#### Work to be completed:
The entries should be written out again exactly as they read.

Before-and-after change records:
━━━━━━━━━━━━━━━━━━━━

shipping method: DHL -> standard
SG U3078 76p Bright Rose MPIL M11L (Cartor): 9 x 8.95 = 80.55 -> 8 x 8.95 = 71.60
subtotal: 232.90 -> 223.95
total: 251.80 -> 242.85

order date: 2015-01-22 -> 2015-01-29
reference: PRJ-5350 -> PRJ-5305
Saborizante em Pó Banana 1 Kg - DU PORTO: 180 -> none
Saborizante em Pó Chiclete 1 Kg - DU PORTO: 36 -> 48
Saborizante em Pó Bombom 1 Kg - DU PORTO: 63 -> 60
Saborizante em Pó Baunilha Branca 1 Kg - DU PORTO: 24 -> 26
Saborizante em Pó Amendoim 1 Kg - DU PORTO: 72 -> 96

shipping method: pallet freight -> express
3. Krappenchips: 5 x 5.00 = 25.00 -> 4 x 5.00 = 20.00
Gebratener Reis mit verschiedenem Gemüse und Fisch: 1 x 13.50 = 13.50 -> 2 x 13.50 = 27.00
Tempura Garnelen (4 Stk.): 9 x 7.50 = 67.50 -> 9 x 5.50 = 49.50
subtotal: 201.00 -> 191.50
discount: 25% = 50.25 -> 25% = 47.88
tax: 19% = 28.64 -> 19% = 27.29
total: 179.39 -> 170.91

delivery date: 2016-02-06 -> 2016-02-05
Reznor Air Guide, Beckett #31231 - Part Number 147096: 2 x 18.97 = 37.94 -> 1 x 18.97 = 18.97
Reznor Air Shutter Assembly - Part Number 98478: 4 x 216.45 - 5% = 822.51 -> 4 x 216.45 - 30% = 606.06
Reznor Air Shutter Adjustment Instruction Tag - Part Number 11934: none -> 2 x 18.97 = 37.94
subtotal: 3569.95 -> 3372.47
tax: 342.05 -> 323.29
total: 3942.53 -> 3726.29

━━━━━━━━━━━━━━━━━━━━

#### Written response:
shipping method: DHL -> standard
SG U3078 76p Bright Rose MPIL M11L (Cartor): 9 x 8.95 = 80.55 -> 8 x 8.95 = 71.60
subtotal: 232.90 -> 223.95
total: 251.80 -> 242.85

order date: 2015-01-22 -> 2015-01-29
reference: PRJ-5350 -> PRJ-5305
Saborizante em Pó Banana 1 Kg - DU PORTO: 180 -> none
Saborizante em Pó Chiclete 1 Kg - DU PORTO: 36 -> 48
Saborizante em Pó Bombom 1 Kg - DU PORTO: 63 -> 60
Saborizante em Pó Baunilha Branca 1 Kg - DU PORTO: 24 -> 26
Saborizante em Pó Amendoim 1 Kg - DU PORTO: 72 -> 96

shipping method: pallet freight -> express
3. Krappenchips: 5 x 5.00 = 25.00 -> 4 x 5.00 = 20.00
Gebratener Reis mit verschiedenem Gemüse und Fisch: 1 x 13.50 = 13.50 -> 2 x 13.50 = 27.00
Tempura Garnelen (4 Stk.): 9 x 7.50 = 67.50 -> 9 x 5.50 = 49.50
subtotal: 201.00 -> 191.50
discount: 25% = 50.25 -> 25% = 47.88
tax: 19% = 28.64 -> 19% = 27.29
total: 179.39 -> 170.91

delivery date: 2016-02-06 -> 2016-02-05
Reznor Air Guide, Beckett #31231 - Part Number 147096: 2 x 18.97 = 37.94 -> 1 x 18.97 = 18.97
Reznor Air Shutter Assembly - Part Number 98478: 4 x 216.45 - 5% = 822.51 -> 4 x 216.45 - 30% = 606.06
Reznor Air Shutter Adjustment Instruction Tag - Part Number 11934: none -> 2 x 18.97 = 37.94
subtotal: 3569.95 -> 3372.47
tax: 342.05 -> 323.29
total: 3942.53 -> 3726.29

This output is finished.